Where a line of the material contains the string "object", copy that line.

• [Excerpted data]
+++

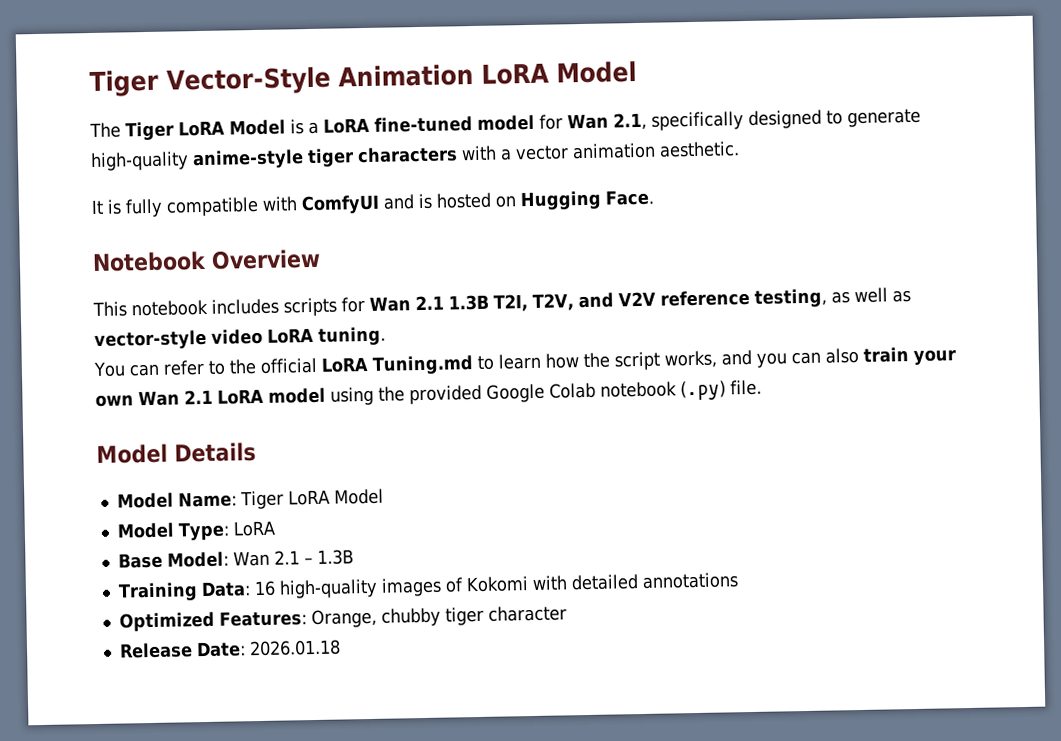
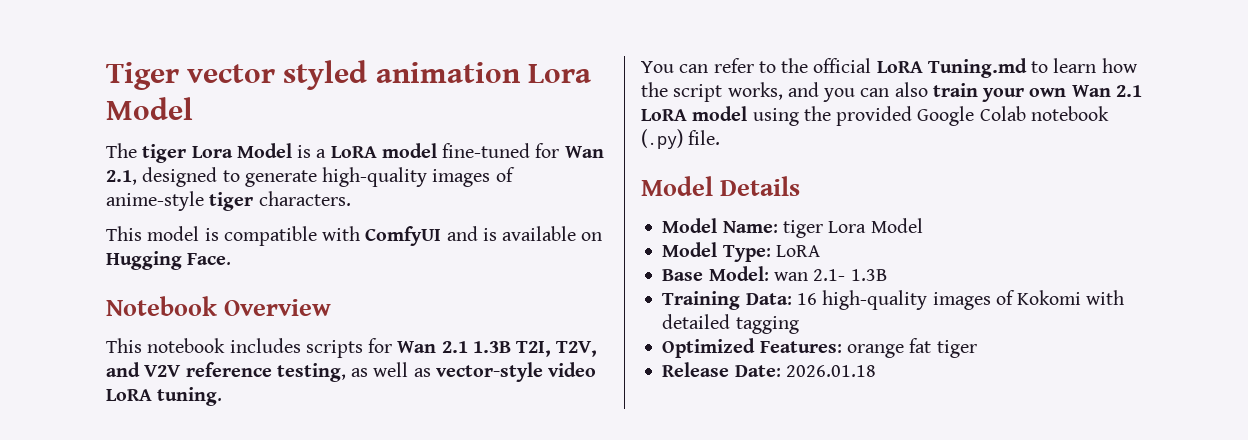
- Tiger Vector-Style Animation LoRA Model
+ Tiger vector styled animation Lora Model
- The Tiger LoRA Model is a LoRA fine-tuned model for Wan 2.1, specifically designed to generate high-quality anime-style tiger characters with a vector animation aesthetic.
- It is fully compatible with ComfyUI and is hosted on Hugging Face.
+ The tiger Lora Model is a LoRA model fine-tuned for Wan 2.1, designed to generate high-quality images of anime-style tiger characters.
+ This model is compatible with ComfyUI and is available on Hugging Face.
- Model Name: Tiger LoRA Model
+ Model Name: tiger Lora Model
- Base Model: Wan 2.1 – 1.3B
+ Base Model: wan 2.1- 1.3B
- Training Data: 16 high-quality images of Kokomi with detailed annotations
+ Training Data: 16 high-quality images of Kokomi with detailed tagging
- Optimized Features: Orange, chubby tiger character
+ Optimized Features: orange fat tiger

+++

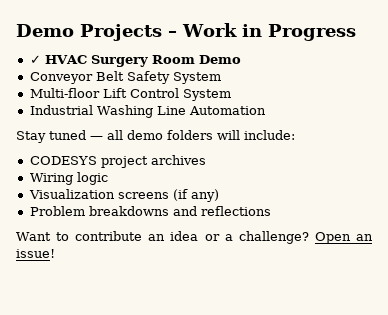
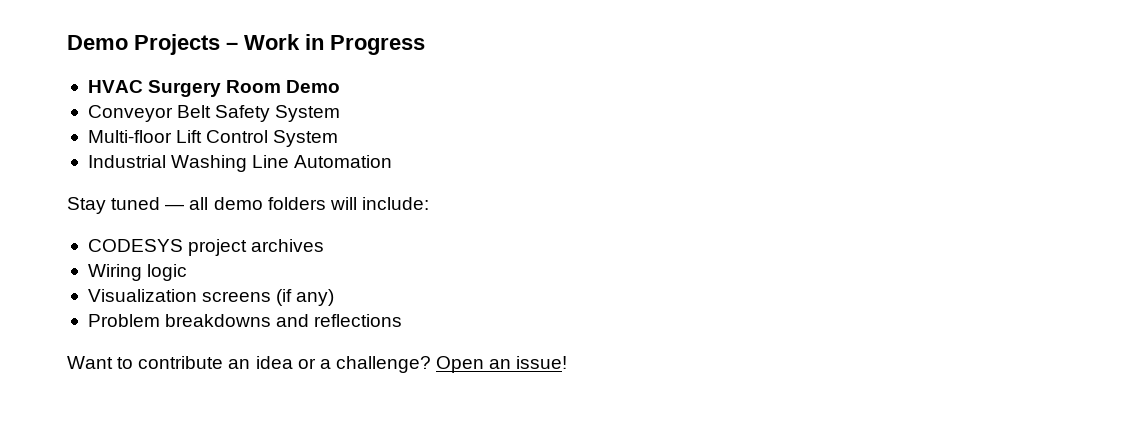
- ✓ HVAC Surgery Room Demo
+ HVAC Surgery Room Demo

+++

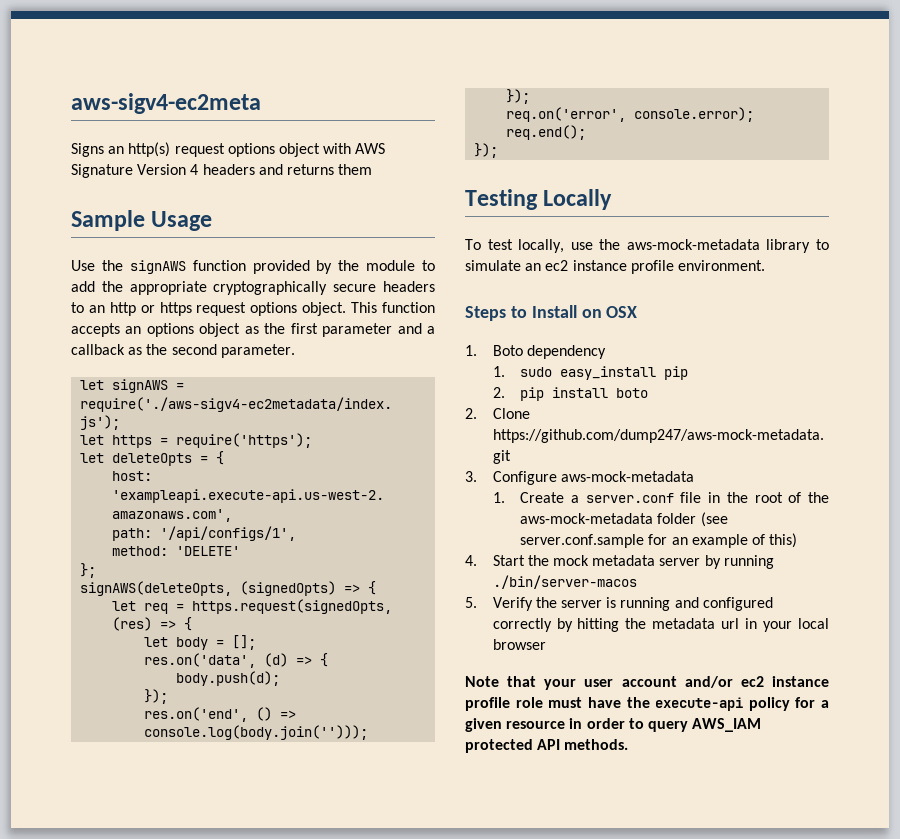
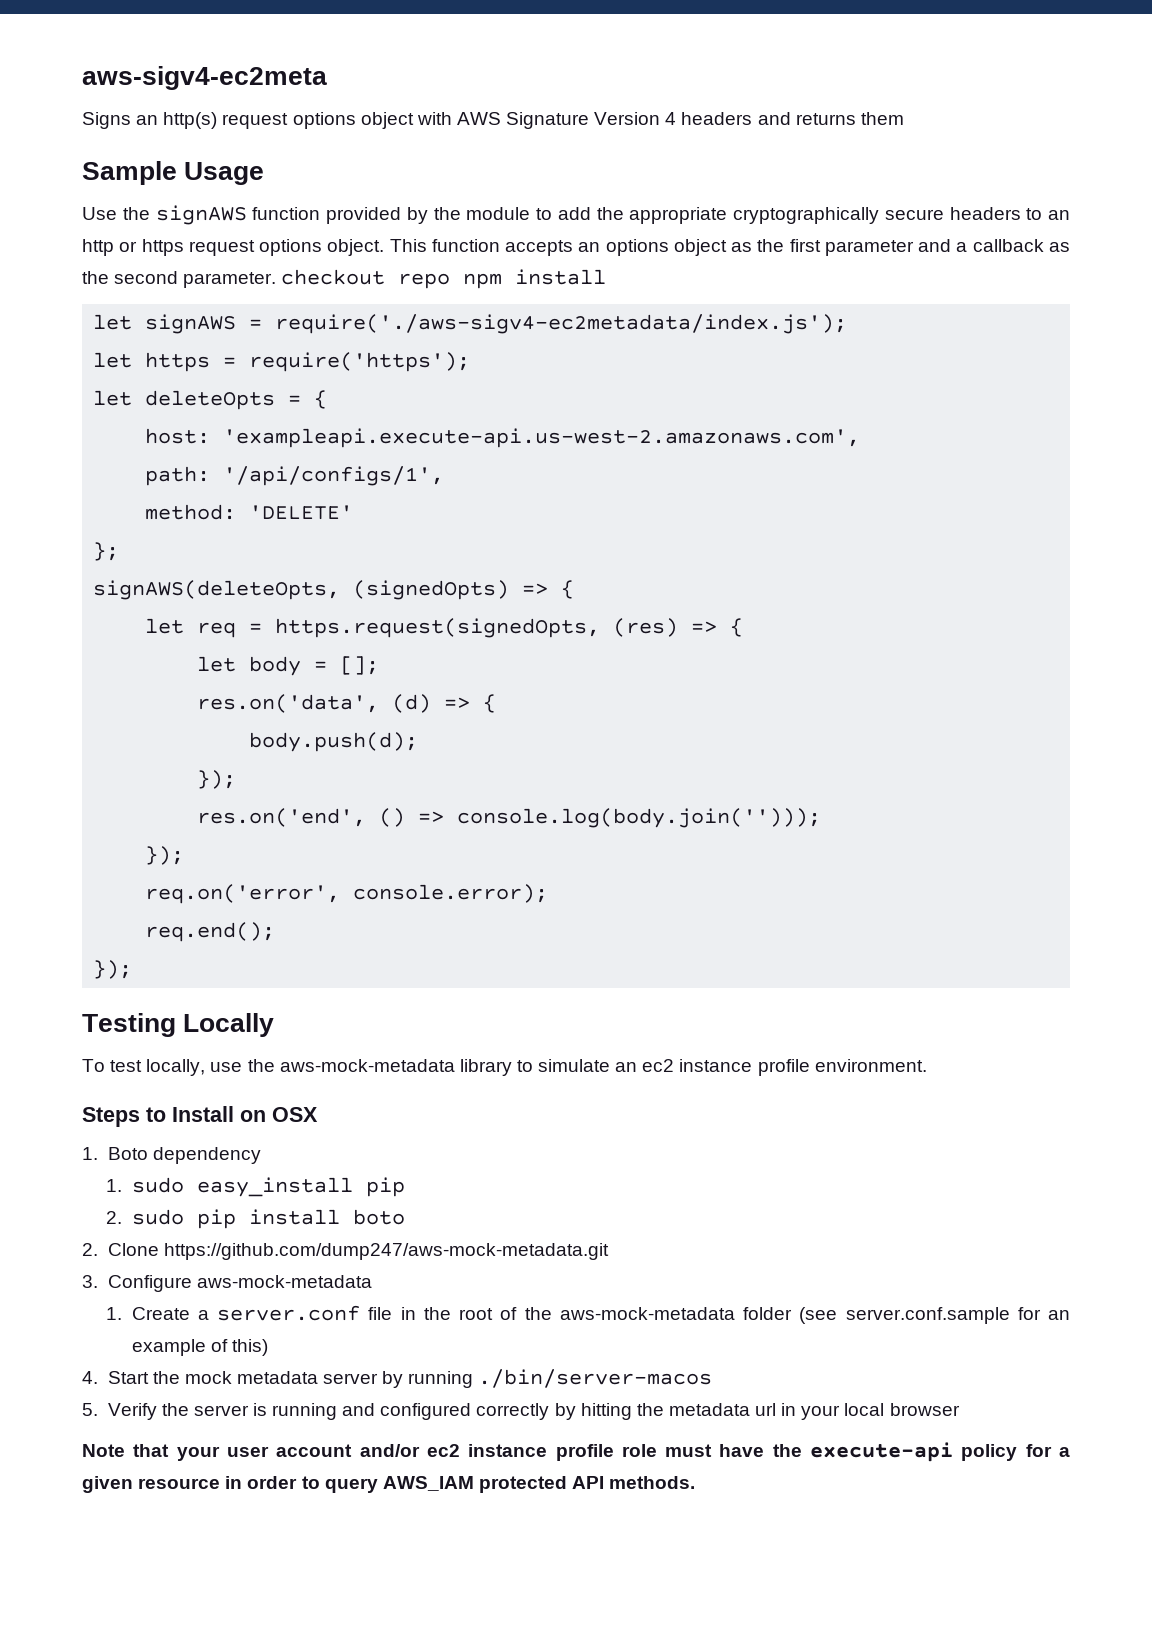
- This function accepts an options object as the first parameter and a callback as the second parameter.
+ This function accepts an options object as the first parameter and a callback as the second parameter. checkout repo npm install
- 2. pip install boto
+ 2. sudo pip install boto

+++

• [Response below]
- This function accepts an options object as the first parameter and a callback as the second parameter.
+ This function accepts an options object as the first parameter and a callback as the second parameter. checkout repo npm install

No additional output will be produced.